Version difference data:

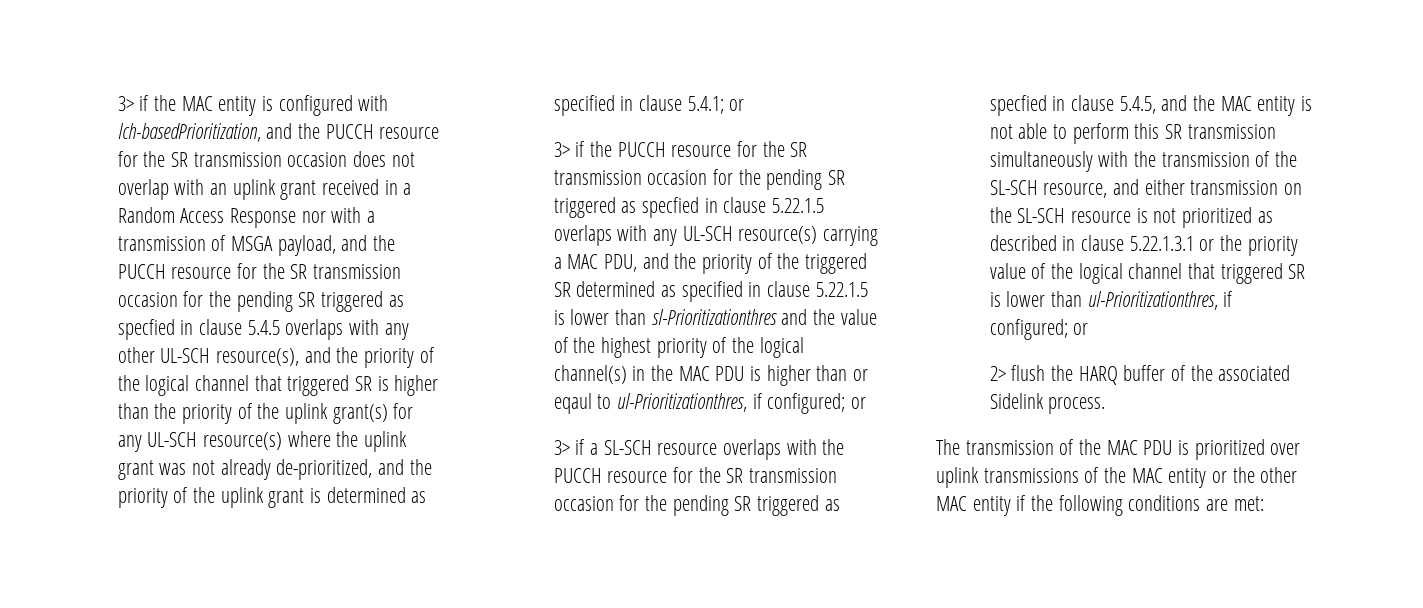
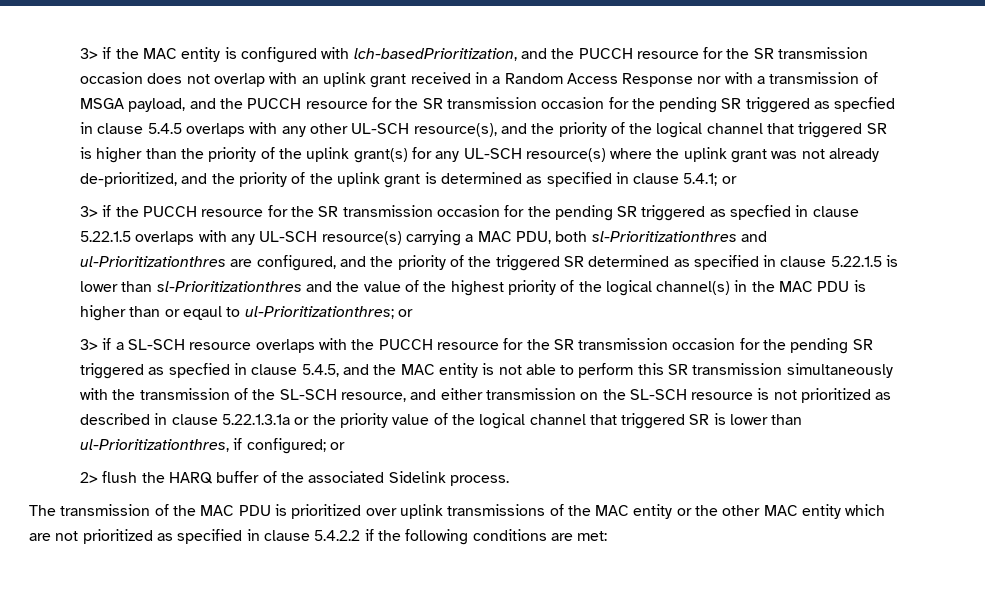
- 3> if the PUCCH resource for the SR transmission occasion for the pending SR triggered as specfied in clause 5.22.1.5 overlaps with any UL-SCH resource(s) carrying a MAC PDU, and the priority of the triggered SR determined as specified in clause 5.22.1.5 is lower than sl-Prioritizationthres and the value of the highest priority of the logical channel(s) in the MAC PDU is higher than or eqaul to ul-Prioritizationthres, if configured;
+ 3> if the PUCCH resource for the SR transmission occasion for the pending SR triggered as specfied in clause 5.22.1.5 overlaps with any UL-SCH resource(s) carrying a MAC PDU, both sl-Prioritizationthres and ul-Prioritizationthres are configured, and the priority of the triggered SR determined as specified in clause 5.22.1.5 is lower than sl-Prioritizationthres and the value of the highest priority of the logical channel(s) in the MAC PDU is higher than or eqaul to ul-Prioritizationthres;
- 3> if a SL-SCH resource overlaps with the PUCCH resource for the SR transmission occasion for the pending SR triggered as specfied in clause 5.4.5, and the MAC entity is not able to perform this SR transmission simultaneously with the transmission of the SL-SCH resource, and either transmission on the SL-SCH resource is not prioritized as described in clause 5.22.1.3.1 or the priority value of the logical channel that triggered SR is lower than ul-Prioritizationthres, if configured;
+ 3> if a SL-SCH resource overlaps with the PUCCH resource for the SR transmission occasion for the pending SR triggered as specfied in clause 5.4.5, and the MAC entity is not able to perform this SR transmission simultaneously with the transmission of the SL-SCH resource, and either transmission on the SL-SCH resource is not prioritized as described in clause 5.22.1.3.1a or the priority value of the logical channel that triggered SR is lower than ul-Prioritizationthres, if configured;
- The transmission of the MAC PDU is prioritized over uplink transmissions of the MAC entity or the other MAC entity if the following conditions are met:
+ The transmission of the MAC PDU is prioritized over uplink transmissions of the MAC entity or the other MAC entity which are not prioritized as specified in clause 5.4.2.2 if the following conditions are met:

◆ **ACTION ITEM**: What you copy out must be exactly the lines from the line containing "in clause 5.22.1.3.1a" through the end of the records.

◆ **SOLUTION FOR THIS PROBLEM**:
+ 3> if a SL-SCH resource overlaps with the PUCCH resource for the SR transmission occasion for the pending SR triggered as specfied in clause 5.4.5, and the MAC entity is not able to perform this SR transmission simultaneously with the transmission of the SL-SCH resource, and either transmission on the SL-SCH resource is not prioritized as described in clause 5.22.1.3.1a or the priority value of the logical channel that triggered SR is lower than ul-Prioritizationthres, if configured;
- The transmission of the MAC PDU is prioritized over uplink transmissions of the MAC entity or the other MAC entity if the following conditions are met:
+ The transmission of the MAC PDU is prioritized over uplink transmissions of the MAC entity or the other MAC entity which are not prioritized as specified in clause 5.4.2.2 if the following conditions are met:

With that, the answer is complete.